Eine kurze Skizze möge uns das klar machen. Die Familienherrschaft, die der Tyrannis in Griechenland voraus ging, hatte ein elementares Interesse an Brauch und Sitte, am Festhalten des Altvertrauten an der Wiederholung und Verstetigung immer derselben familiären Machtverhältnisse.
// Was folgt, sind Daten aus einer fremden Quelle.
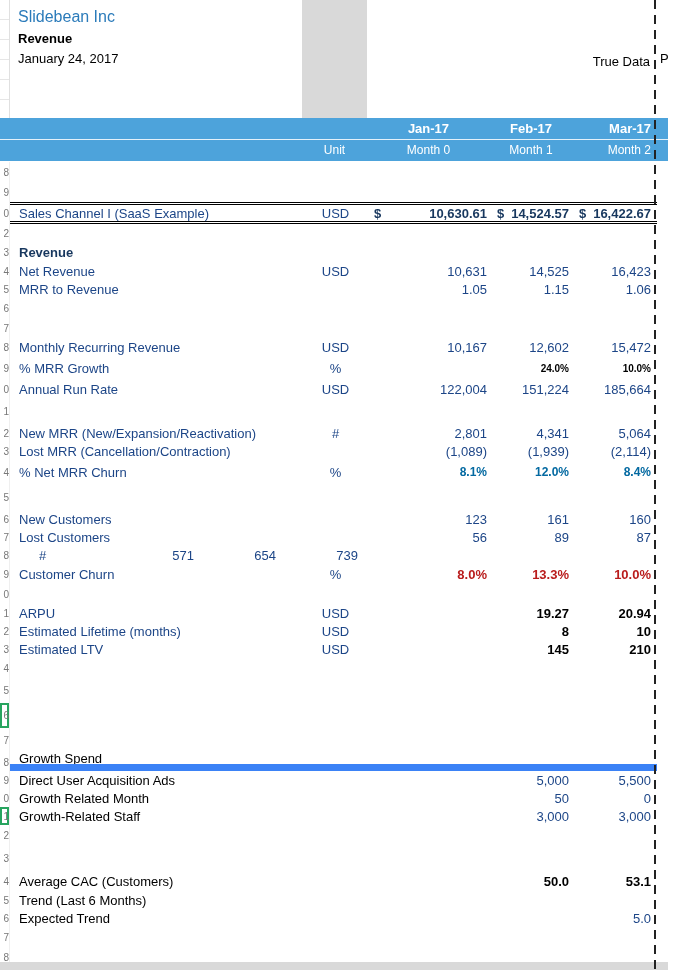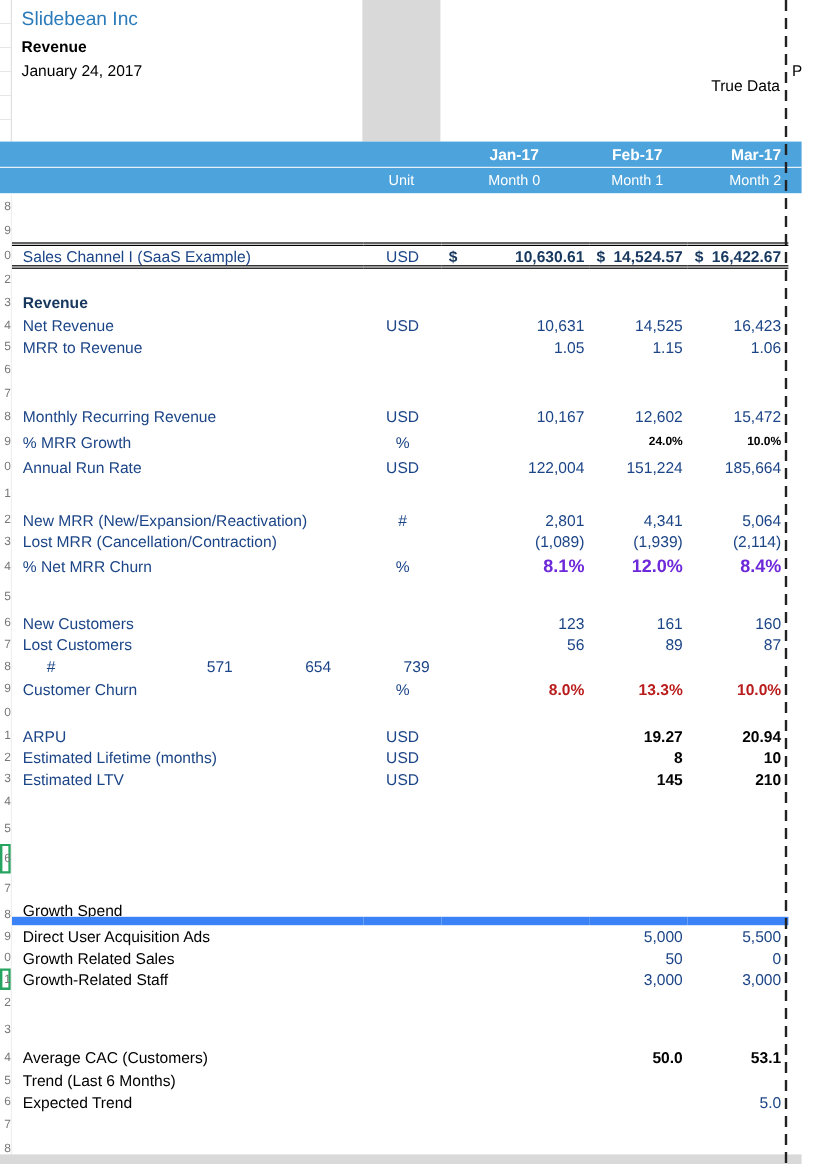"True Data" .trueData { top: 64px -> 54px }
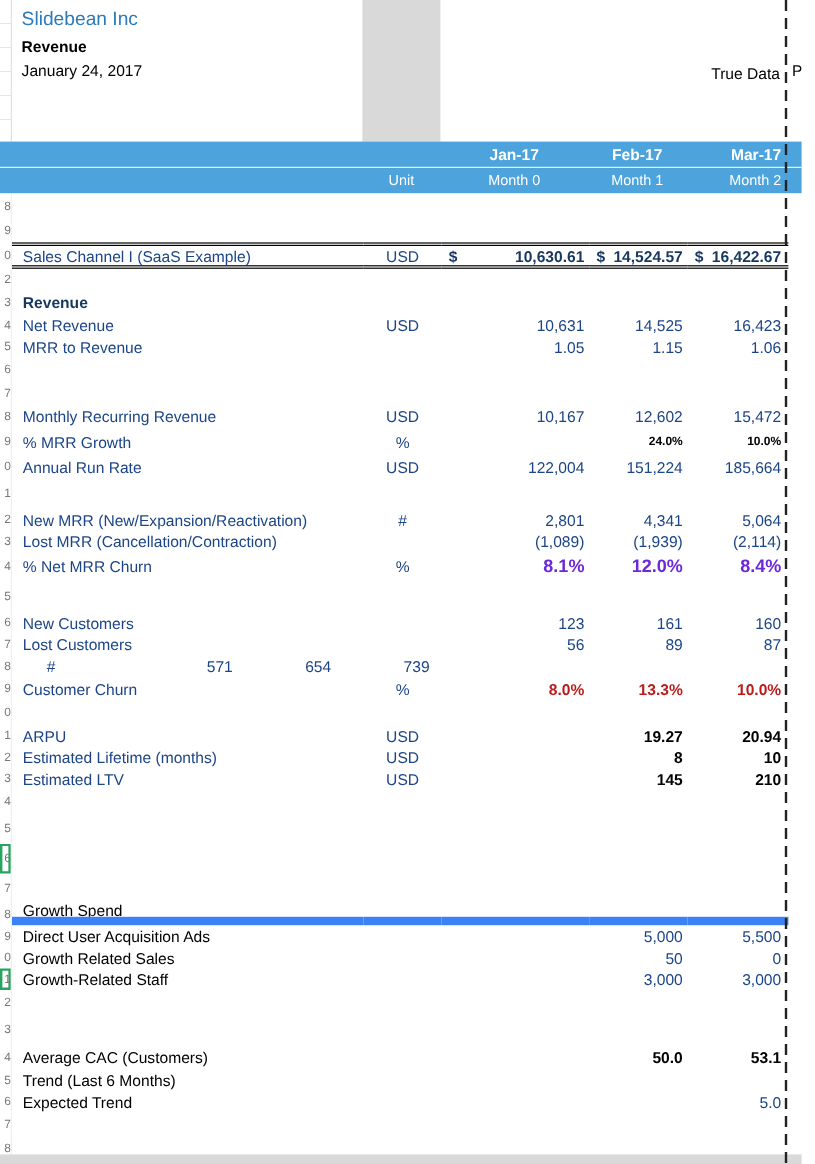"8.1%" .pctGray .val { color: #6d28d9 -> #0369a1; font-size: 15px -> 12px }
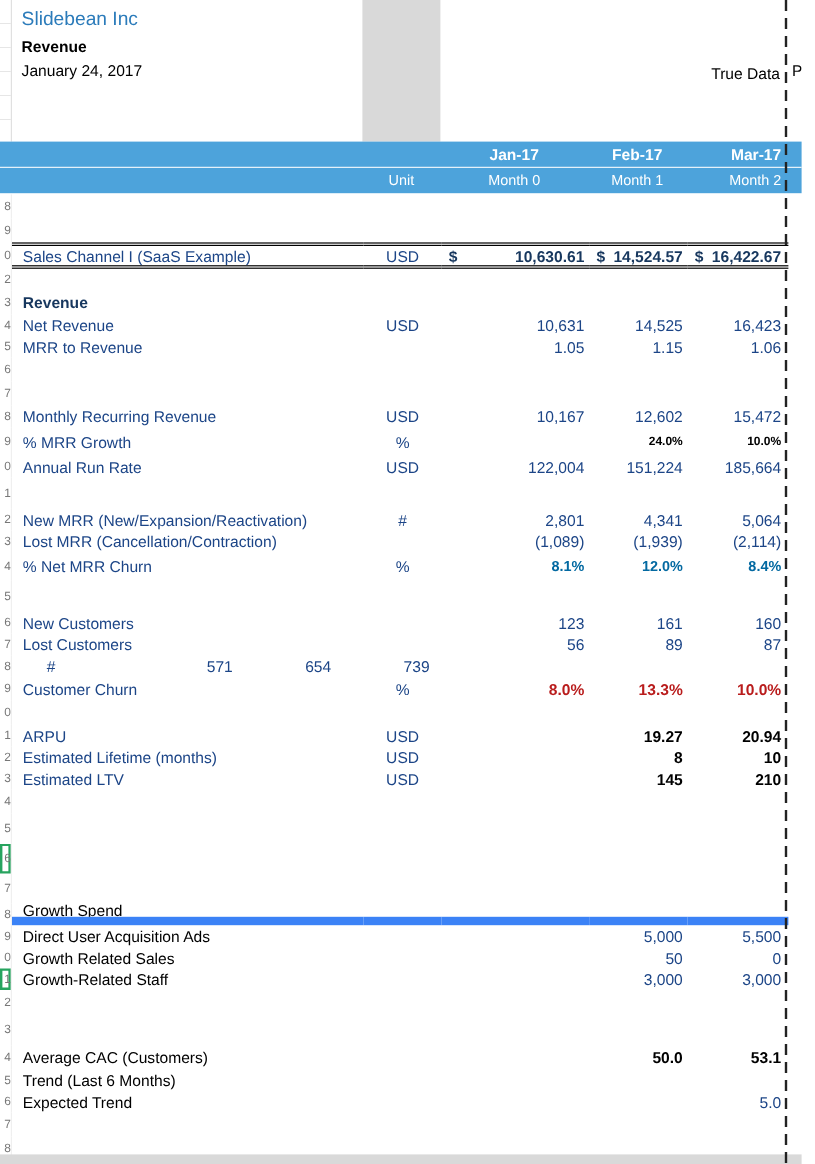"Growth Related Sales" div.cell { text: Sales -> Month }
Die ihr folgende Tyrannis praktizierte dann schon Politik als »methodisches politisches Handeln« (Alfred Heuss), als planvolles, sachliches staatliches Agieren, in dem die Rücksicht auf die jeweils aktuellen sozialen und ideologischen Geschehnisse auch einen Wandel im Verhältnis zum Überlieferten einschloss: Dies verlor seine allesbestimmende Macht, hatte sich also unter neuen Anforderungen zu bewähren und konnte nicht einfach fortgeschrieben werden.